La ré­forme de l’im­pôt an­ti­cipé ren­force la place Suisse

Positions28 mai 2021

L’ASA salue les mesures prévues en matière d’amélioration de la situation fiscale. En raison d’effets de synergie importants, la réforme de l’impôt anticipé doit en outre être combinée avec une suppression progressive mais totale des droits de timbre applicables sur la place économique ainsi que des adaptations ciblées de la réduction pour participation. Le recours à du capital étranger ainsi que le financement des groupes doivent désormais être possibles depuis la Suisse sans répercussions négatives

L’ASA se félicite des mesures prévues en matière d’amélioration de la situation fiscale en Suisse.

Les pour et les contre:

La réforme de l’impôt anticipé est essentielle

La réforme de l'impôt anticipé est essentielle au renforcement du marché suisse des capitaux et aurait nombre de répercussions positives :

  • renforcement de la place d’émission et du volume du marché des capitaux étrangers,
  • réintégration en Suisse des activités de financement des groupes,
  • implantation et garantie d’emplois qualifiés en Suisse,
  • accroissement de la compétitivité des entreprises suisses,
  • disparition des dispositions d’exonération des banques too big to fail (TBTF) qui faussent la concurrence.

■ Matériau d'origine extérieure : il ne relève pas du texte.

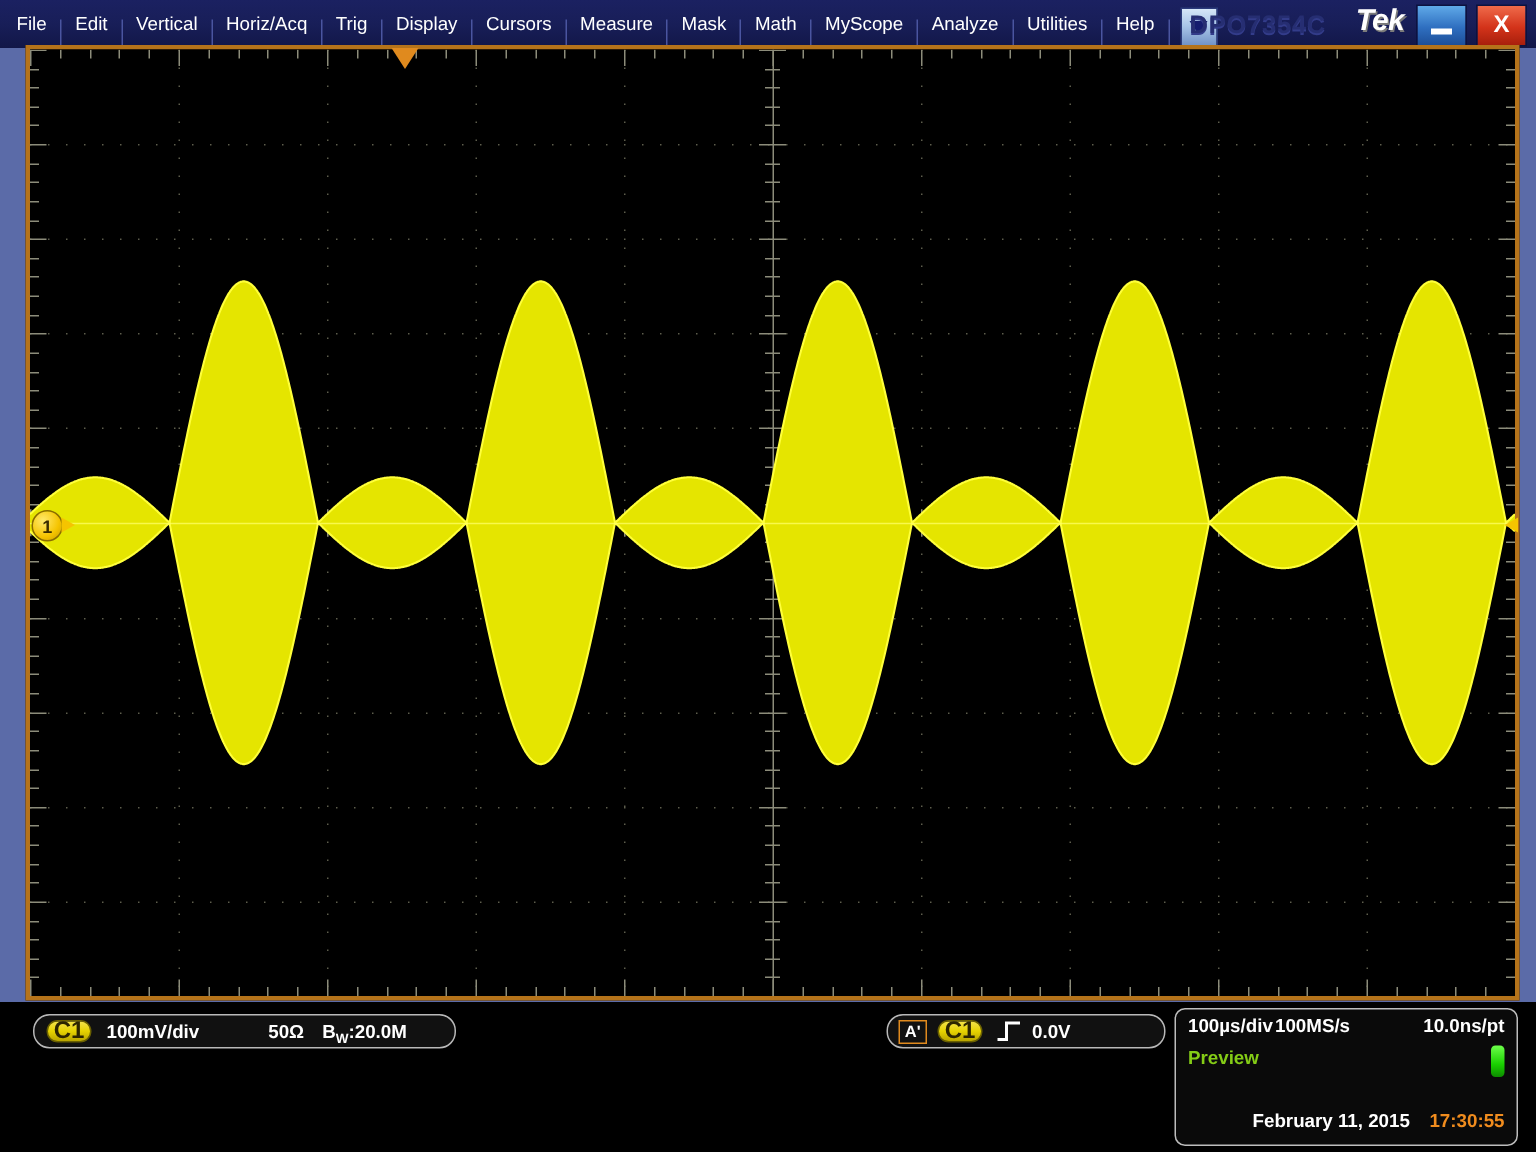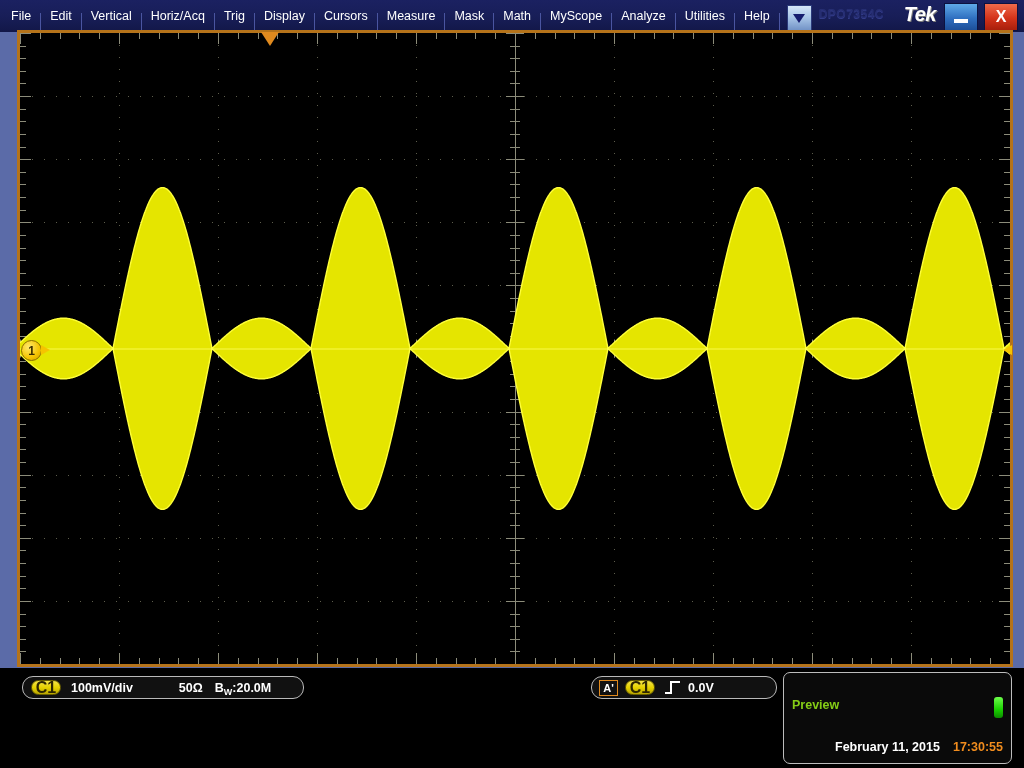--- a/index.html
+++ b/index.html
@@ -41,7 +41,7 @@
   }
   #modelname{
     position:absolute;right:140px;top:7px;
-    font-size:12px;font-weight:bold;letter-spacing:0.5px;
+    font-size:17px;font-weight:bold;letter-spacing:0.5px;
     color:#262e72;
     text-shadow:0 1px 0 #333c8a;
     user-select:none;

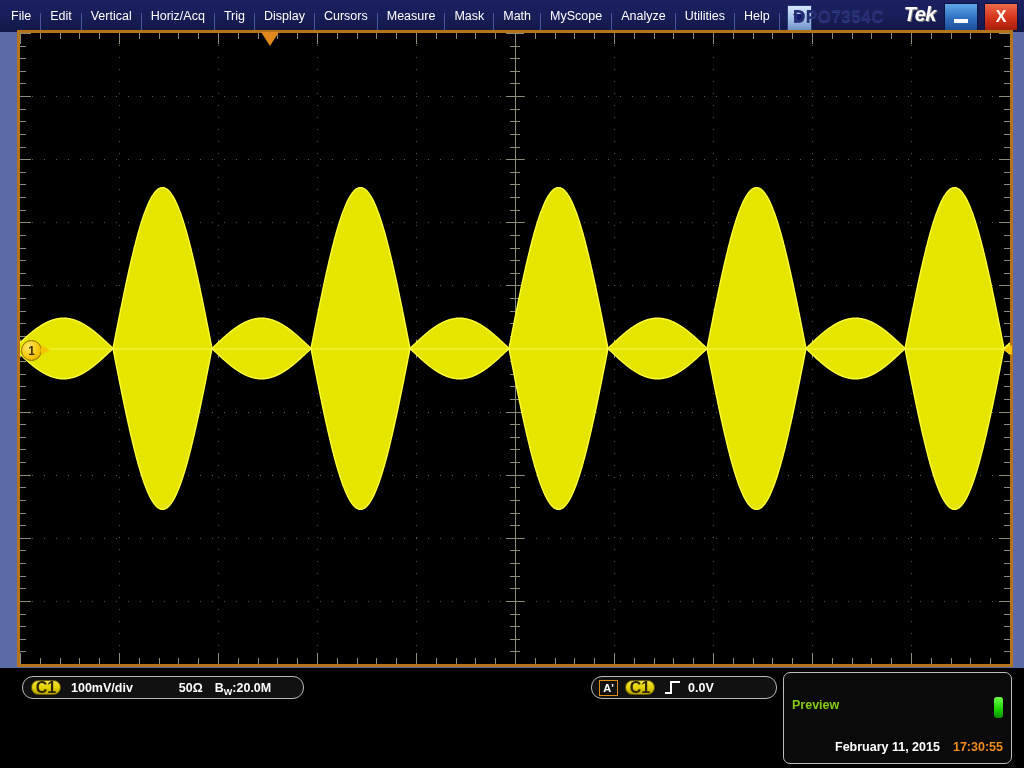--- a/index.html
+++ b/index.html
@@ -585,6 +585,11 @@
     </div>
 
     <div id="horiz-panel">
+      <div class="hrow" id="hrow1">
+        <span class="hleft">100µs/div</span>
+        <span class="hmid">100MS/s</span>
+        <span class="hright">10.0ns/pt</span>
+      </div>
       <div class="hrow" id="hrow2">
         <span class="hleft" id="status-preview">Preview</span>
       </div>

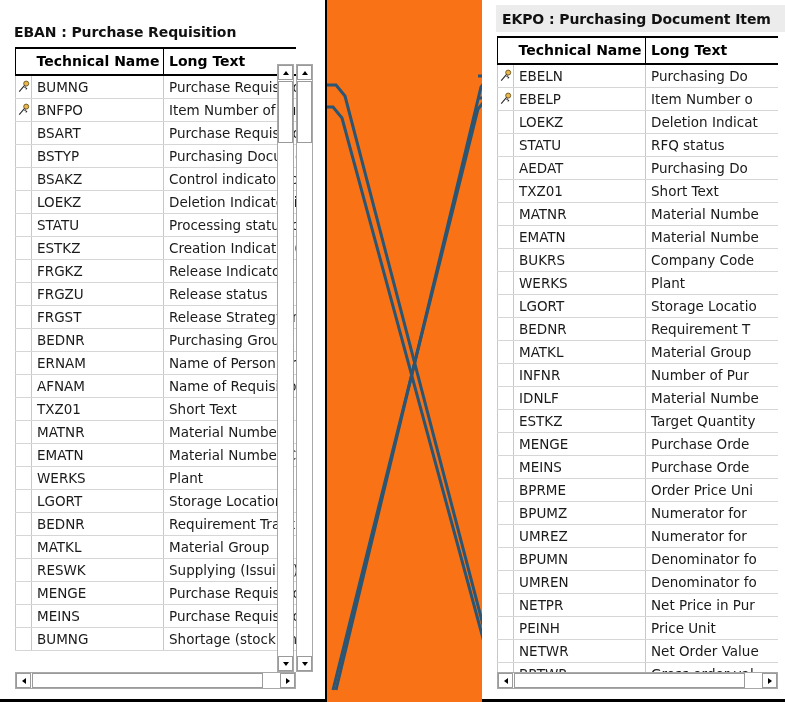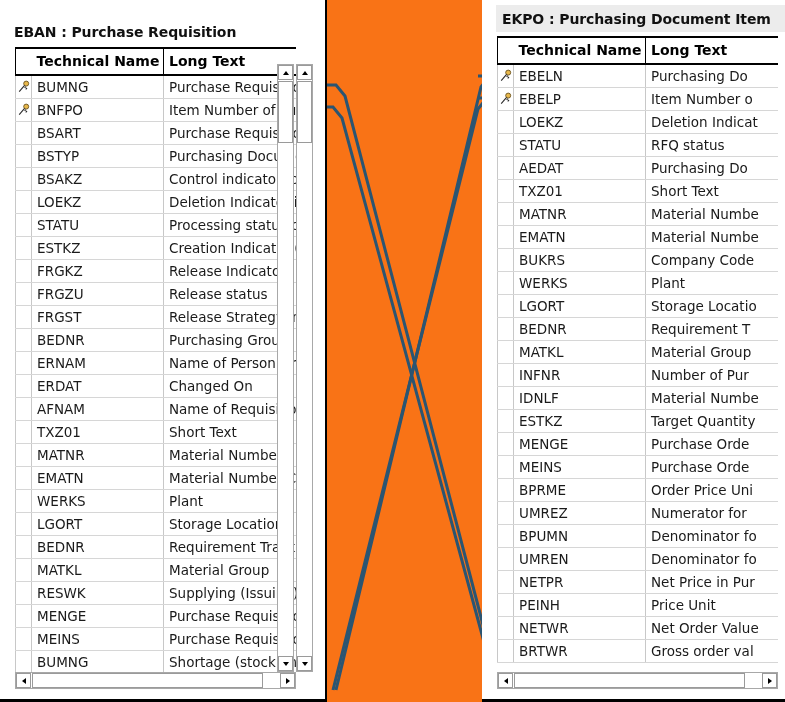--- a/index.html
+++ b/index.html
@@ -255,11 +255,6 @@
             </tr>
             <tr>
               <td class="keycol"></td>
-              <td>ERDAT</td>
-              <td>Changed On</td>
-            </tr>
-            <tr>
-              <td class="keycol"></td>
               <td>AFNAM</td>
               <td>Name of Requisitioner</td>
             </tr>

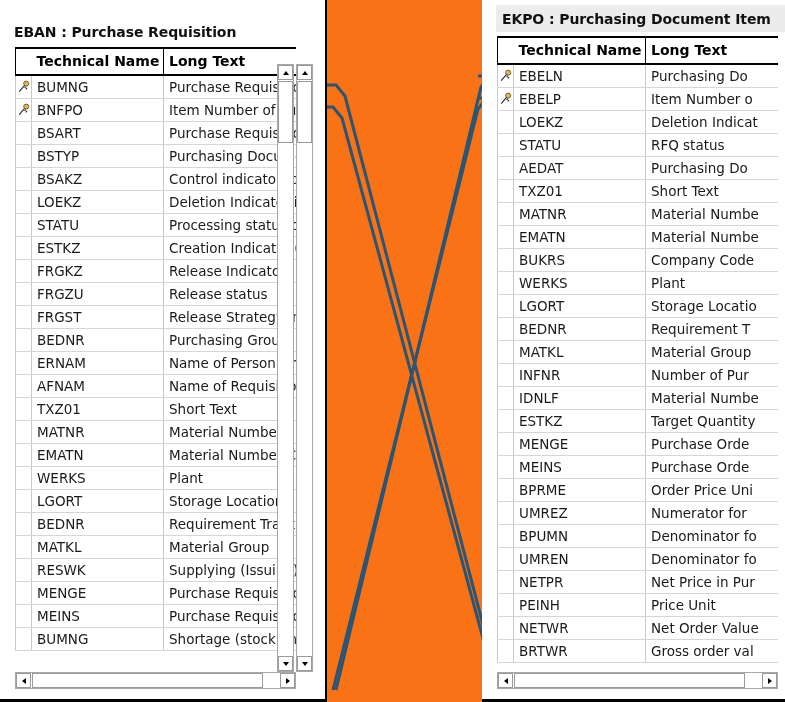--- a/index.html
+++ b/index.html
@@ -466,6 +466,11 @@
             </tr>
             <tr>
               <td class="keycol"></td>
+              <td>BPUMZ</td>
+              <td>Numerator for</td>
+            </tr>
+            <tr>
+              <td class="keycol"></td>
               <td>UMREZ</td>
               <td>Numerator for</td>
             </tr>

Urgence des réformes dans le domaine des obligations et des papiers monétaires

Les emprunts émis par les entreprises sont essentiellement détenus par des investisseurs institutionnels. Or, ceux-ci se déportent sur les marchés de capitaux étrangers afin d’échapper à l’impôt anticipé. Cela pousse les groupes suisses à émettre leurs obligations et leurs titres par l’entremise de structures étrangères. La création de valeur a donc lieu à l'étranger et les emplois en découlant y sont externalisés. Par ailleurs, le financement de ces structures étrangères a un coût pour les entreprises suisses. Or, ces structures ne sont plus adaptées au contexte actuel et sont en contradiction avec les directives internationales en matière de transparence.

L’ASA souligne une fois de plus l’urgence de la réforme de l’impôt anticipé pour le secteur de l’assurance, l’économie dans son ensemble, le marché des capitaux, la place financière et la place Suisse.